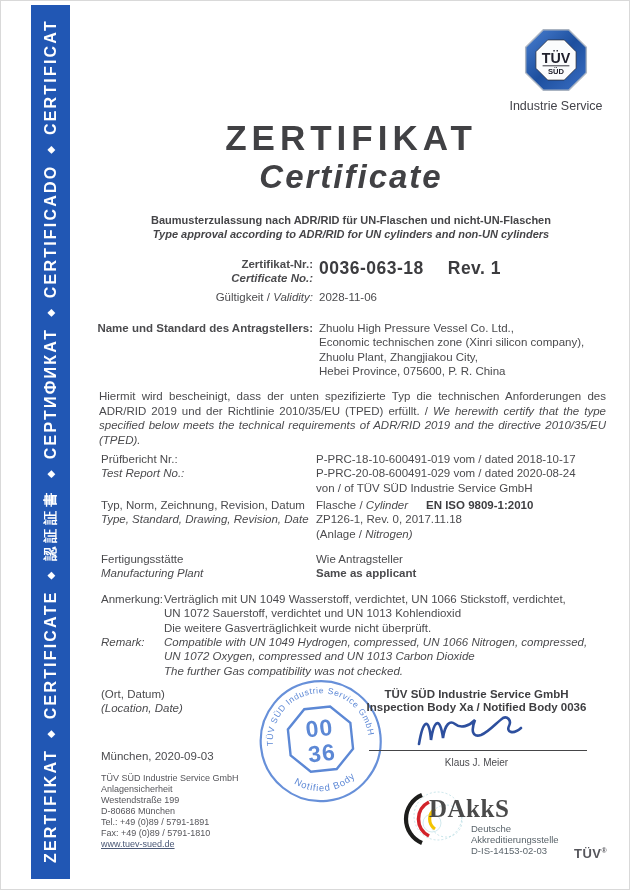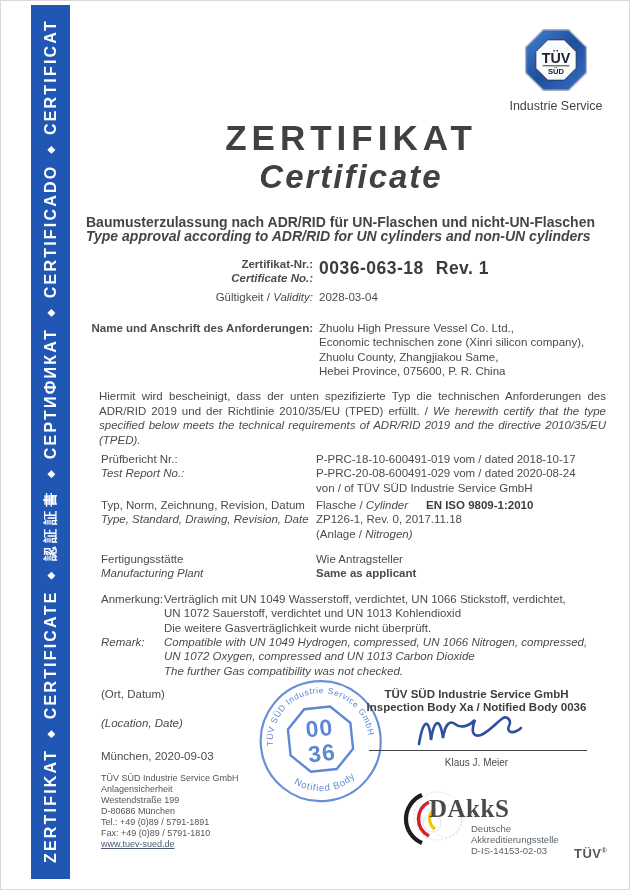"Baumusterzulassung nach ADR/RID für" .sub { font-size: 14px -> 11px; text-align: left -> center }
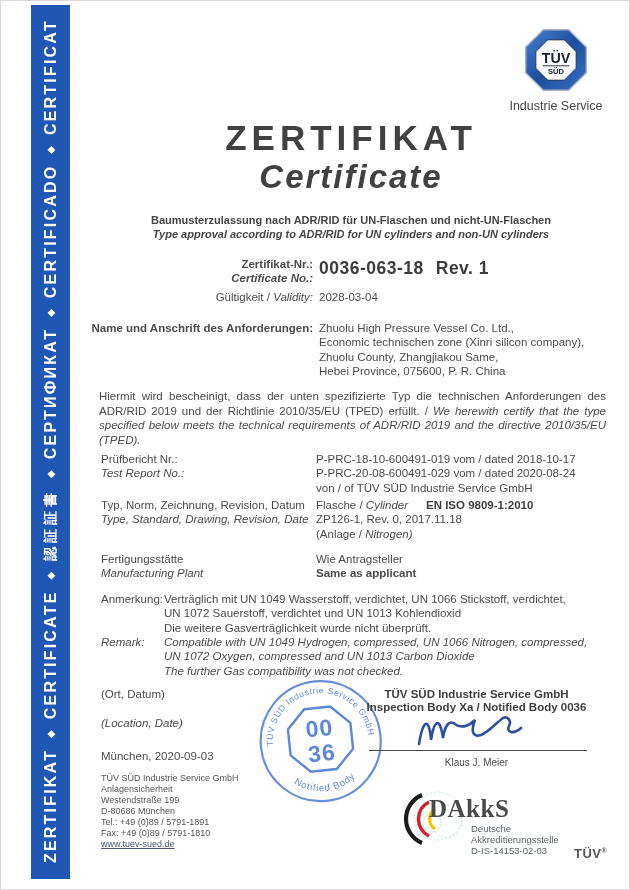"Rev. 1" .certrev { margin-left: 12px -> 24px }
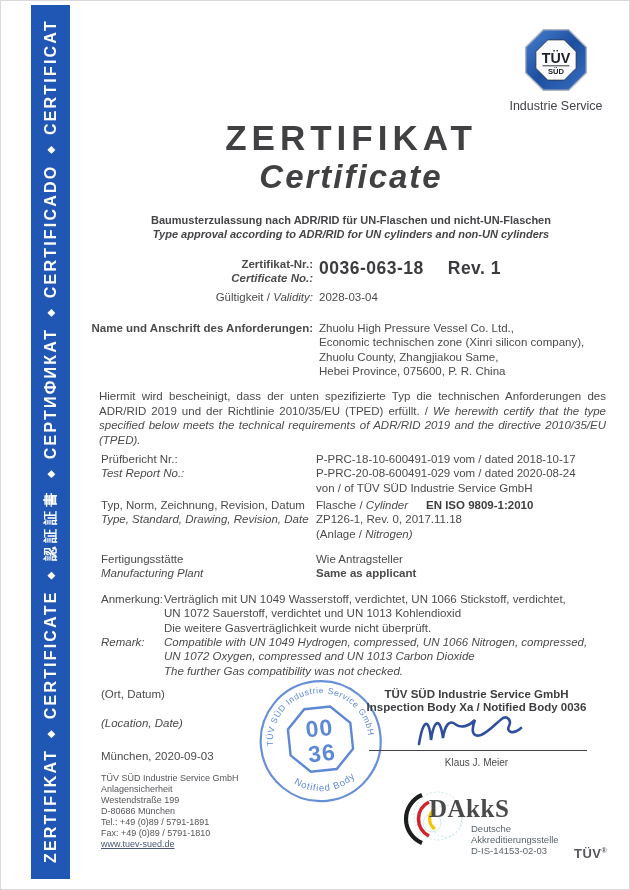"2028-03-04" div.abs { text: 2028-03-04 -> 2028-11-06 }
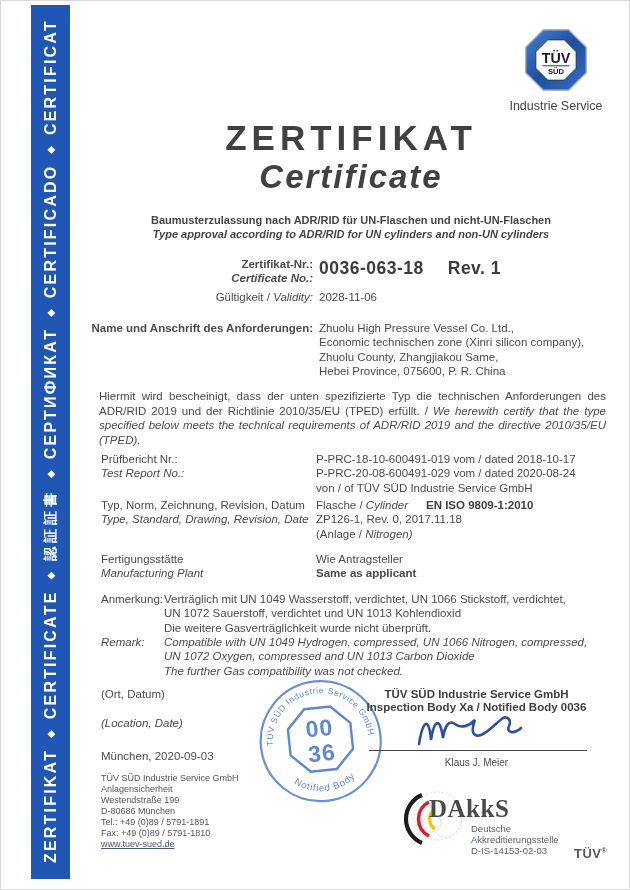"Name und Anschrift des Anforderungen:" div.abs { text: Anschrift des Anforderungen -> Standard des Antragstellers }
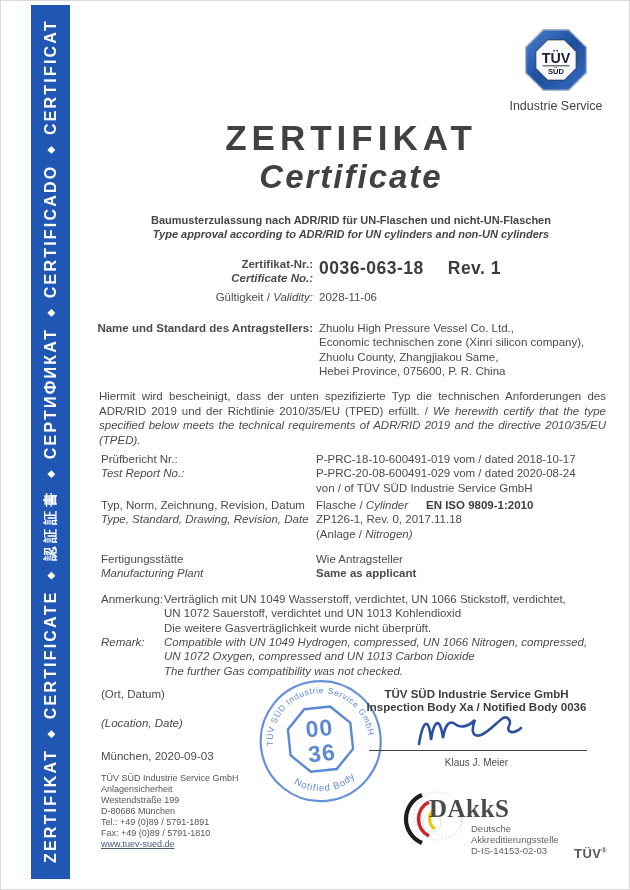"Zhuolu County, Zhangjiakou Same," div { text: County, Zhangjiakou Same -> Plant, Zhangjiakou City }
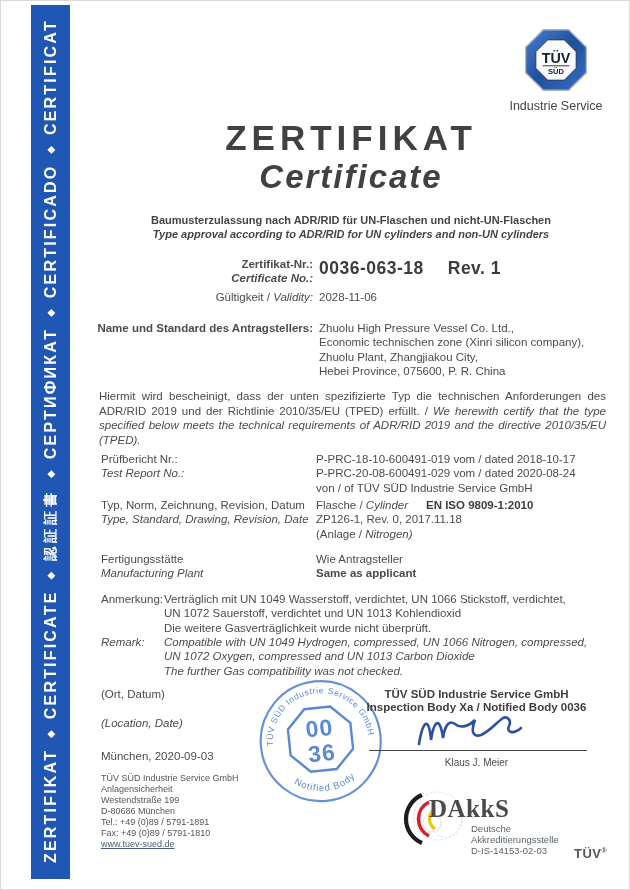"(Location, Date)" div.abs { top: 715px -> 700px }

---

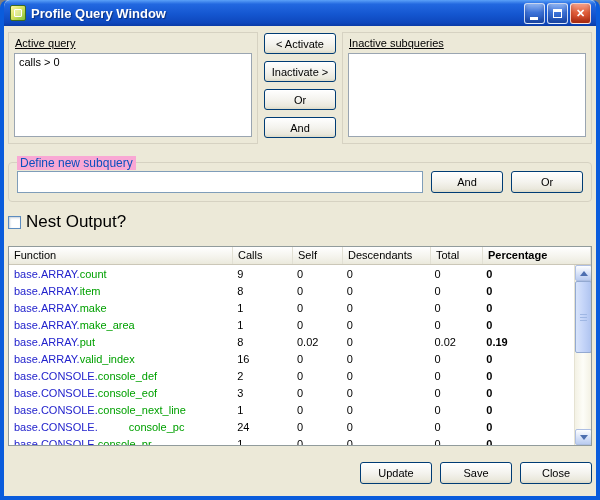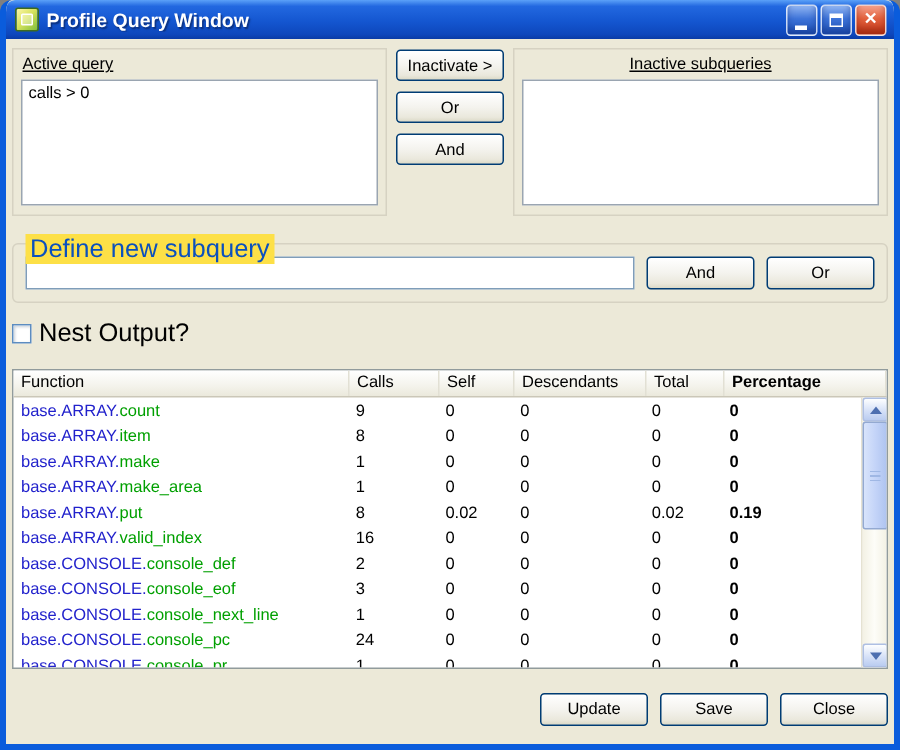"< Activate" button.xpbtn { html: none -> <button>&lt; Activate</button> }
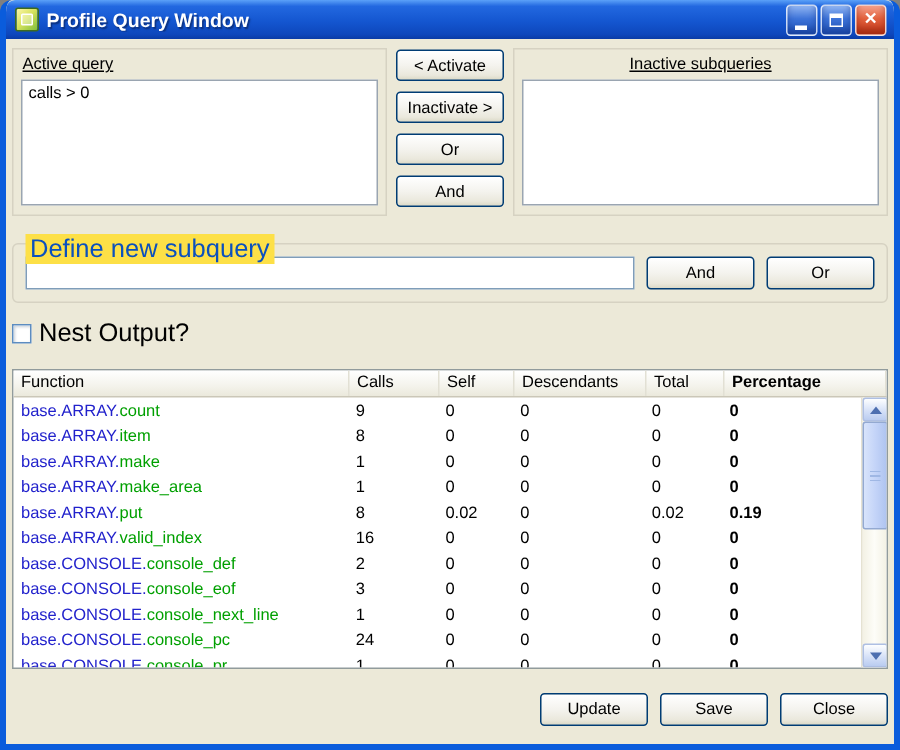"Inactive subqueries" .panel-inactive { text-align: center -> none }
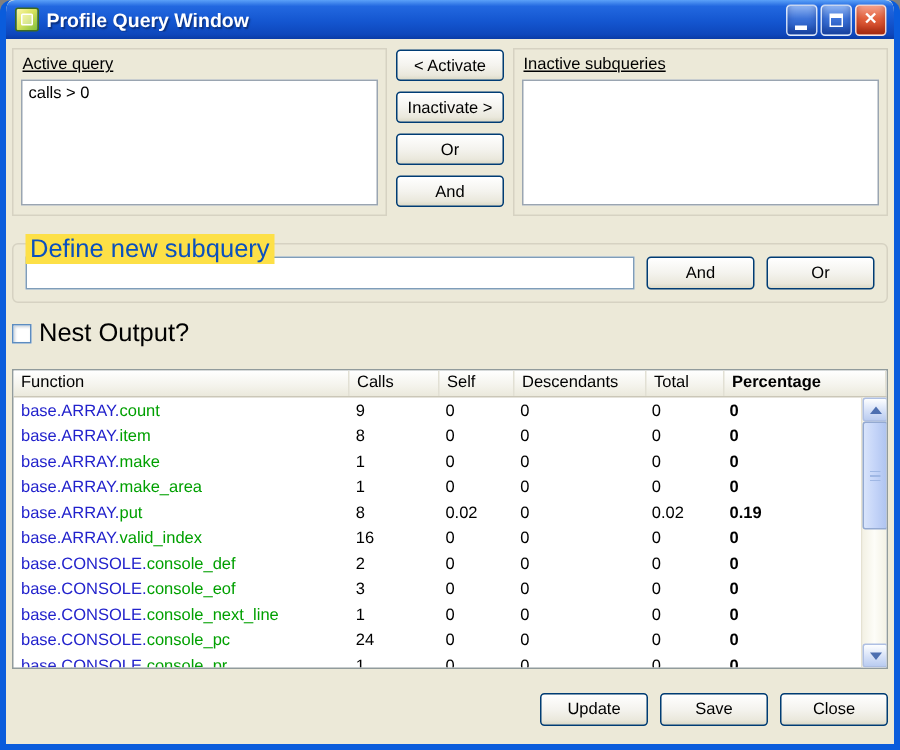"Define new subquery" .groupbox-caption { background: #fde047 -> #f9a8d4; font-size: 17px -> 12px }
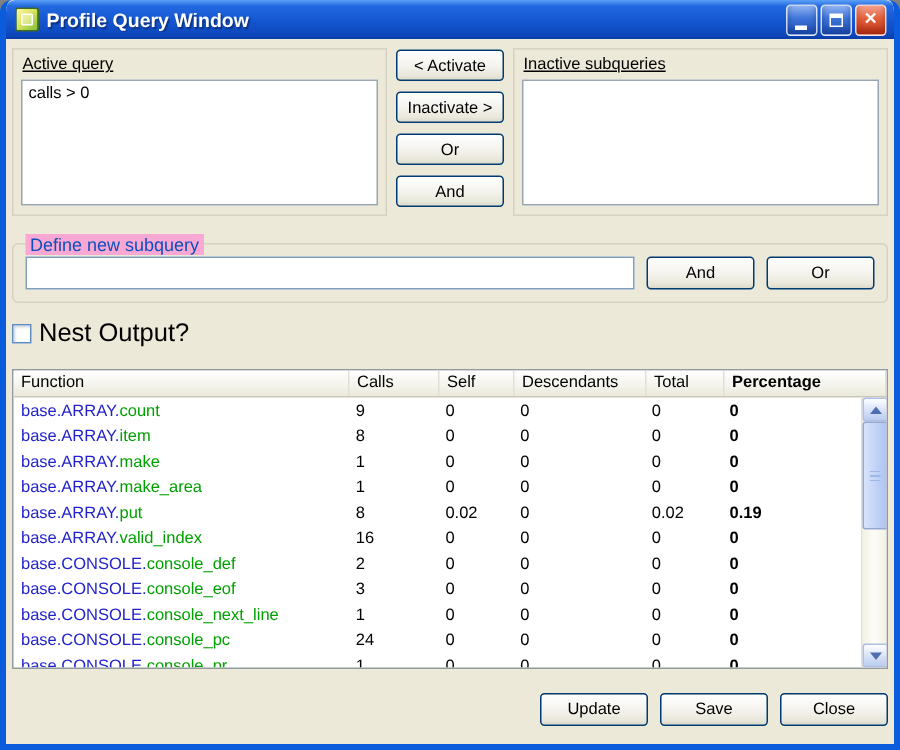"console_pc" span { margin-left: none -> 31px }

▸ **WORK TO COMPLETE**
Although the records above contain pictures, the copy should not; retype exactly the lines from the one containing "font-size: 14px ->" through the one containing "top: 715px ->".

▸ **SOLUTION TO THIS PROBLEM**
"Baumusterzulassung nach ADR/RID für" .sub { font-size: 14px -> 11px; text-align: left -> center }
"Rev. 1" .certrev { margin-left: 12px -> 24px }
"2028-03-04" div.abs { text: 2028-03-04 -> 2028-11-06 }
"Name und Anschrift des Anforderungen:" div.abs { text: Anschrift des Anforderungen -> Standard des Antragstellers }
"Zhuolu County, Zhangjiakou Same," div { text: County, Zhangjiakou Same -> Plant, Zhangjiakou City }
"(Location, Date)" div.abs { top: 715px -> 700px }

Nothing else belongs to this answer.